The records:
----
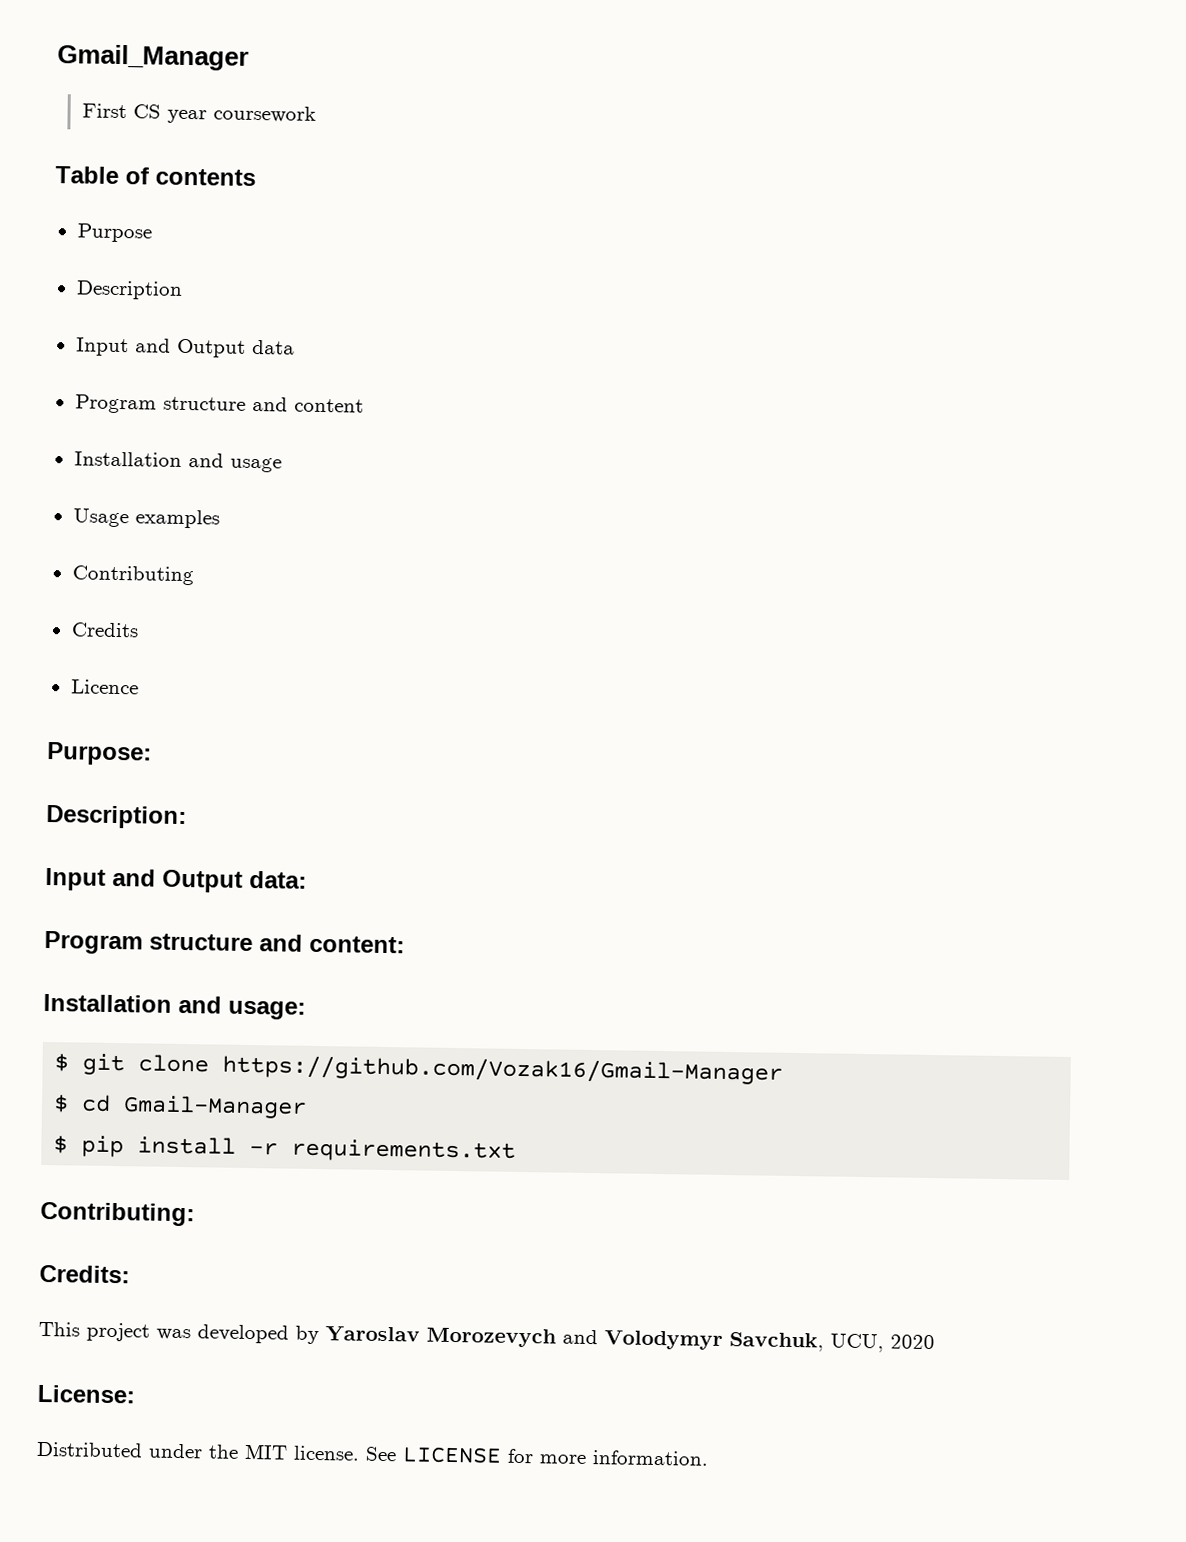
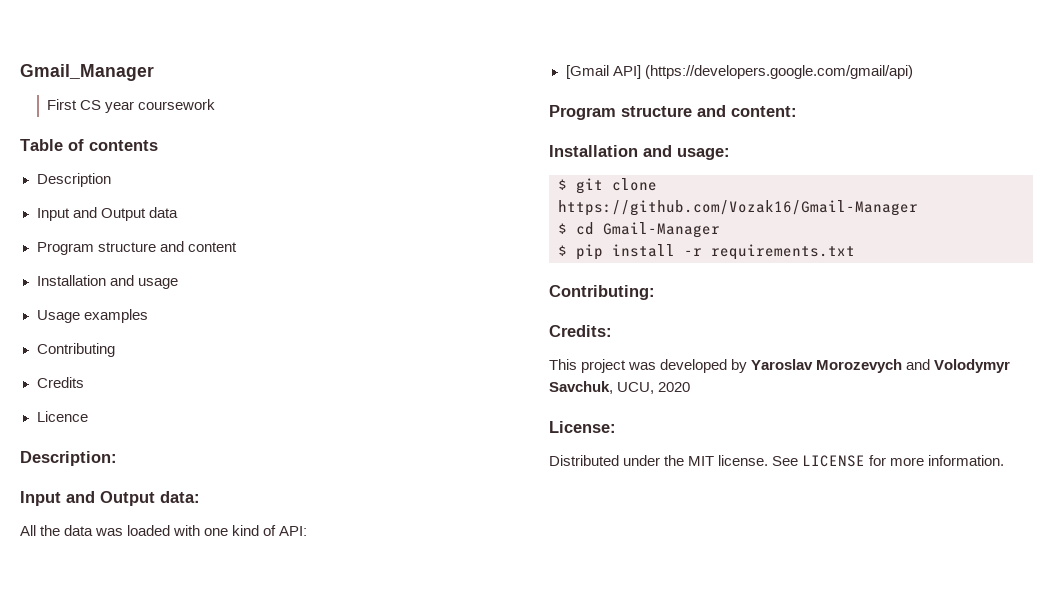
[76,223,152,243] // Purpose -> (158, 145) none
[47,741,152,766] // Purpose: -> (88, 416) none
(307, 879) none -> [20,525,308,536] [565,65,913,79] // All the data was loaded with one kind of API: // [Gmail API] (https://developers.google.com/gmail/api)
----
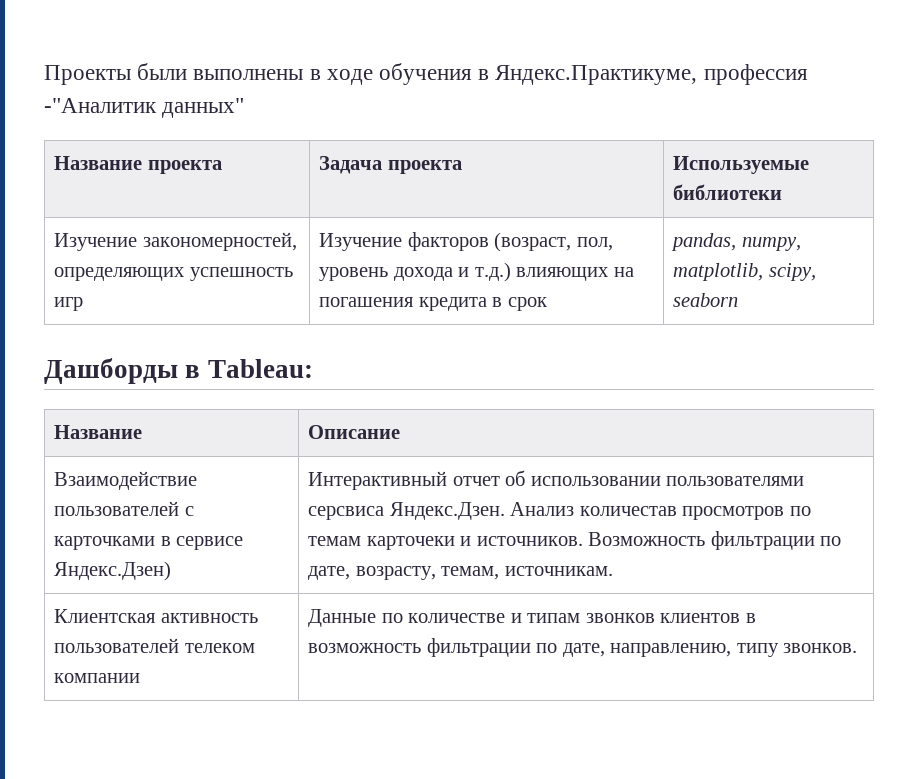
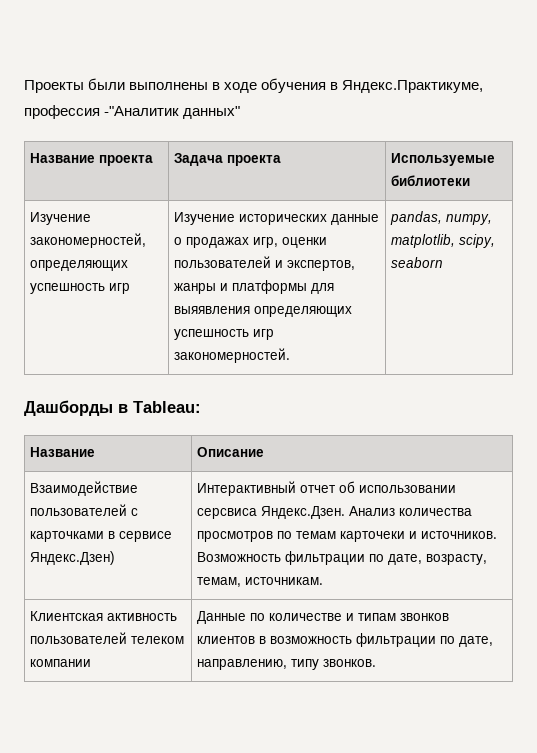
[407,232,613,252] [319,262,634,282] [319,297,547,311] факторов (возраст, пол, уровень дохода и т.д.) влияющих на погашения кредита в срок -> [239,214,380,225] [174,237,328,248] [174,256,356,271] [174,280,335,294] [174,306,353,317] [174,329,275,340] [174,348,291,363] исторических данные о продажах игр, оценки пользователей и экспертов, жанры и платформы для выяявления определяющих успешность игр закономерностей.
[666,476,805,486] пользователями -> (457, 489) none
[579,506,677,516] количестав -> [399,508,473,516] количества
----
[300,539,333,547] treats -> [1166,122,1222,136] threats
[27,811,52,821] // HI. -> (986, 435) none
----
Find all the lines containing "none" in the material, then copy them.

[76,223,152,243] // Purpose -> (158, 145) none
[47,741,152,766] // Purpose: -> (88, 416) none
(307, 879) none -> [20,525,308,536] [565,65,913,79] // All the data was loaded with one kind of API: // [Gmail API] (https://developers.google.com/gmail/api)
[666,476,805,486] пользователями -> (457, 489) none
[27,811,52,821] // HI. -> (986, 435) none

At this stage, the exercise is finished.